Our house is not very far from the Sales Pavilion, where there are almost always lots of cattle, and plenty of horses with which to round up the dogies.
Last Sunday night as I was walking home from church with Victoria, her small nose began twitching quite on the order of Peter Rabbit’s, and she said, “Pewww! It smells like cows out here!” She barely got that out of her mouth when we heard a low-pitched bawl: MooooooOOOOooooo.
“And it sounds like cows out here!” she finished.
Tuesday I got a few rolls of pictures back from Wal-Mart and put them into albums. I am nearly done with Volume 102, the new album Dorcas gave me for Mother’s Day.
I am still in the process of cleaning the basement, which includes washing a lot of stored clothes and stuffed toys that I want to give to the Salvation Army. There are also clothes Hester and Lydia have been needing, and quite a supply for Aaron, too. But while I am busy cleaning away downstairs, guess what’s happening upstairs?
I brought some things up to Victoria’s room--and every time I step into it, it seems it is in worse shape than the time before.
“This room looks awful,” I complained, rather bent out of shape.
Victoria nodded. “Everything is all scattered up,” she agreed congenially.
One afternoon I was downstairs sorting and scrubbing, sweeping and scouring…and then I reached for a box on a shelf…and…guess what I found, guess what I found! I found my silver tea set. Yes, the silver tea set we hunted and searched for when Keith and Esther got married, and again when Bobby and Hannah got married, so that they could use it on the bridal table at church. Well, here it is.

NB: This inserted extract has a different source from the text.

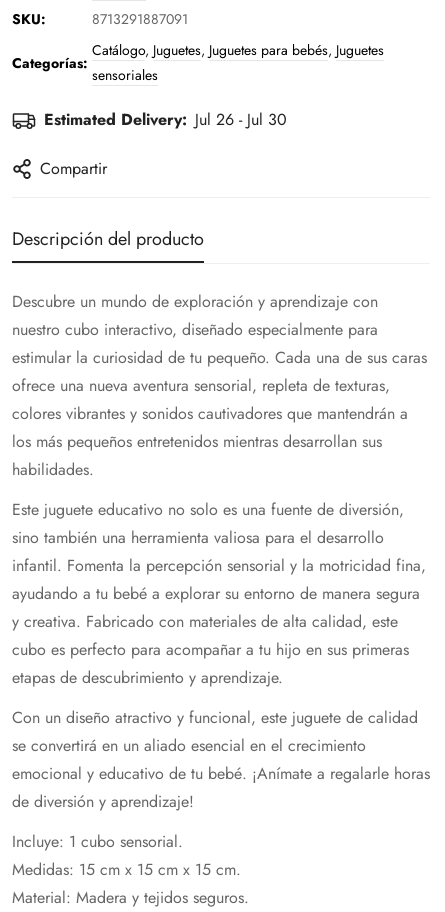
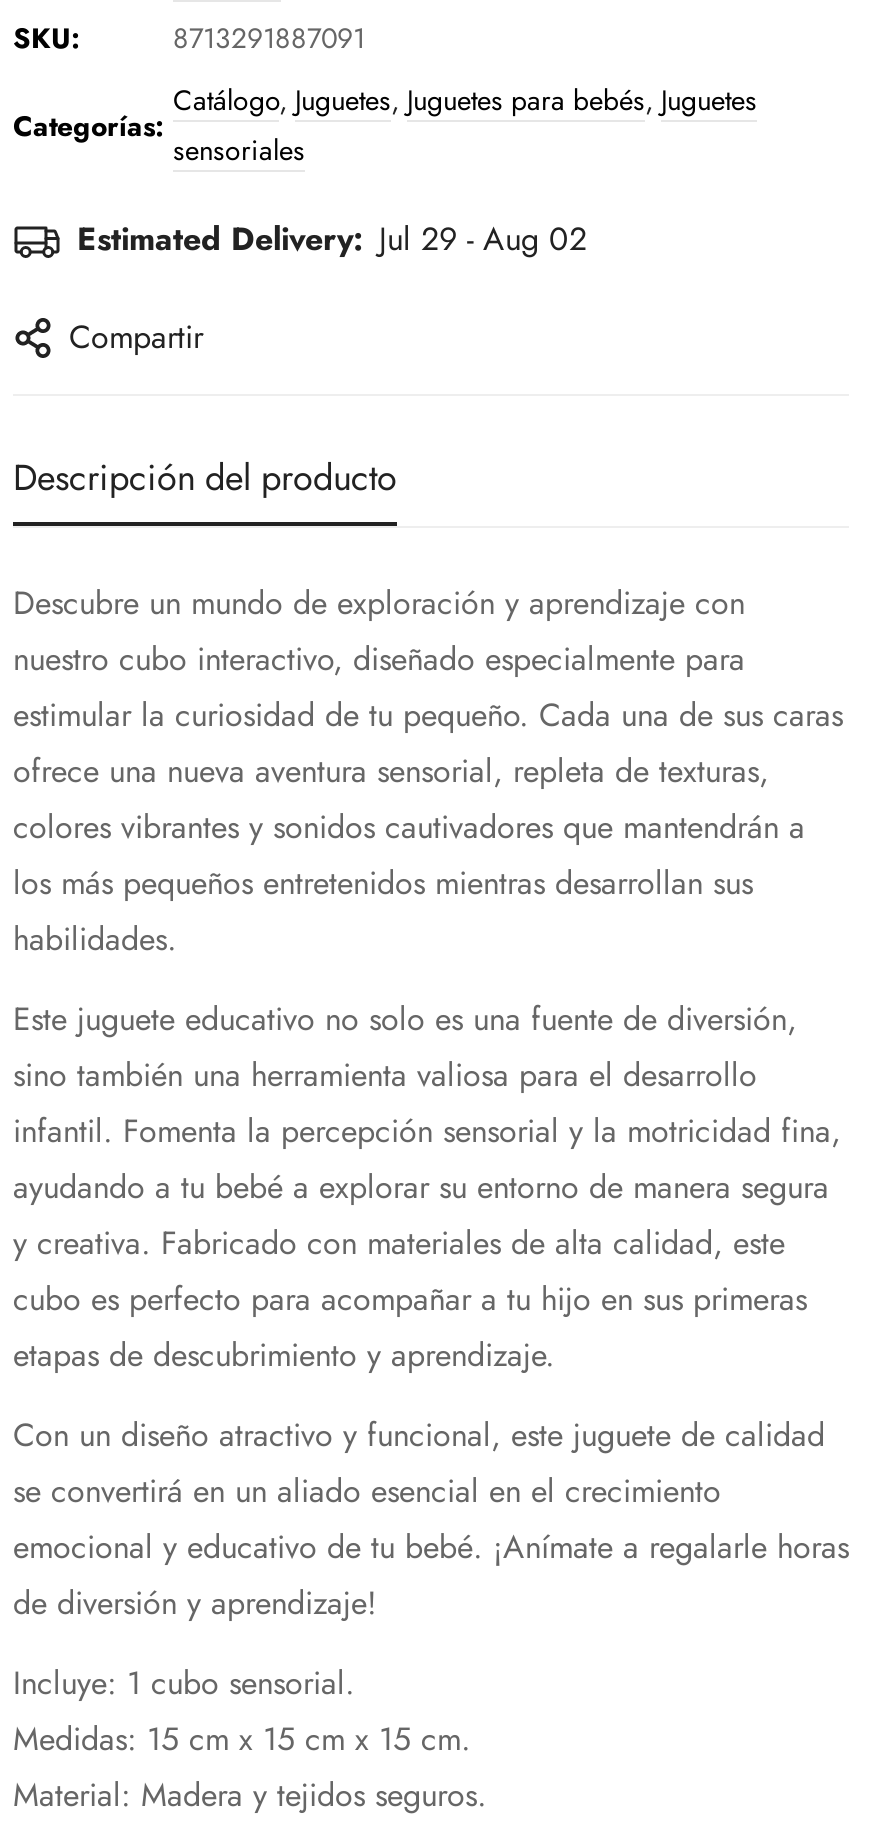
- Estimated Delivery: Jul 26 - Jul 30
+ Estimated Delivery: Jul 29 - Aug 02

“Oh, neat!” said Dorcas. “I need to get married now!” She gazed out the window with a pensive expression. “Let’s see,” she contemplated, “whom shall I marry?”

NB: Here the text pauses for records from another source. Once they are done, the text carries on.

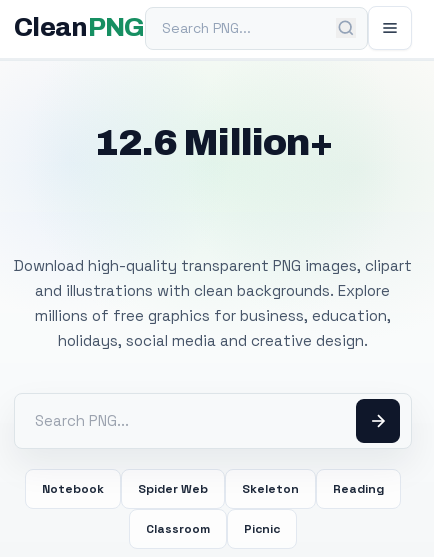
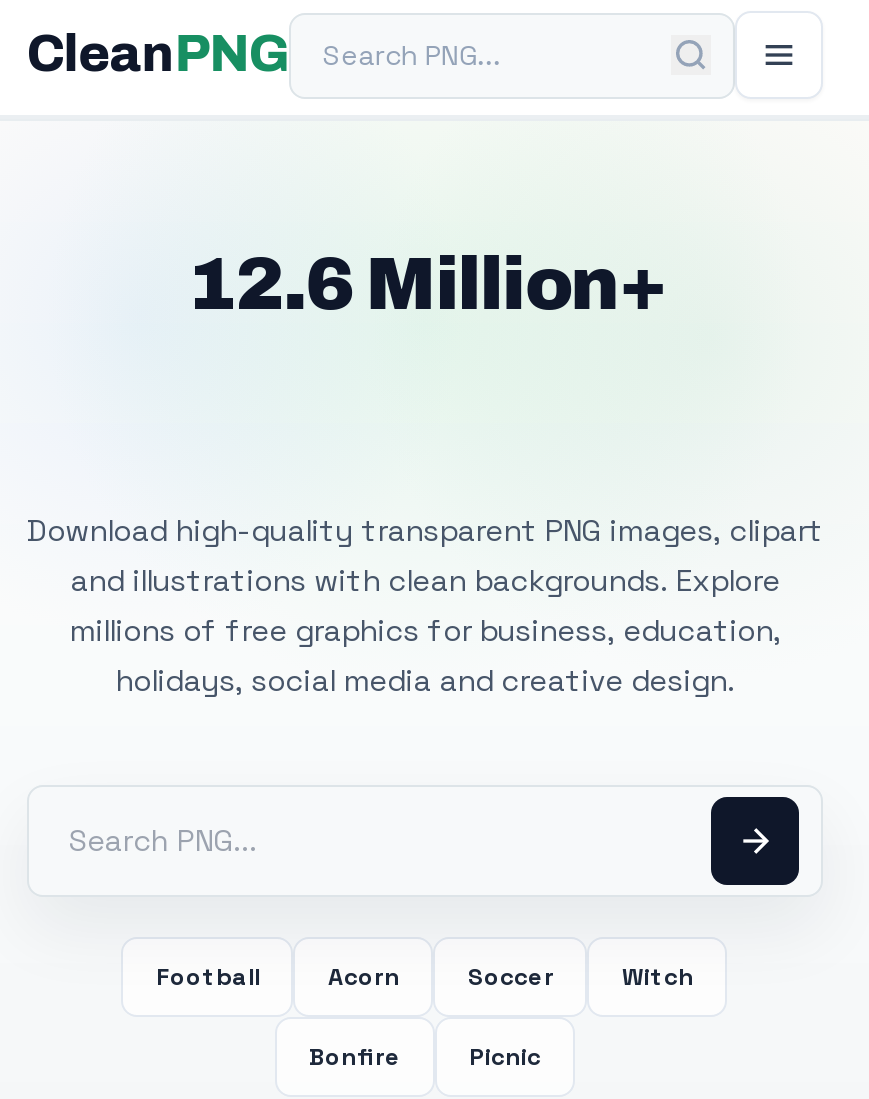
- Notebook
- Spider Web
- Skeleton
- Reading
+ Football
+ Acorn
+ Soccer
+ Witch

- Classroom
+ Bonfire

Wednesday evening Dorcas made banana muffins for Caleb’s class picnic the next day, and I put cream cheese frosting on them. They smelled scrumptious…so I slathered one with cream cheese icing (three inches deep for me, thank you) (and besides, nobody was looking) and gobbled it down.
Thursday, while Caleb’s class went to Pawnee Park for lunch, Hester and Lydia’s class went on a field trip to a local manufacturing company called Camco. Their teacher’s son works there, and the children always enjoy touring the facility. Camco makes the insides of car seats. A squadron of robots does a good deal of the work, including welding pieces and parts together.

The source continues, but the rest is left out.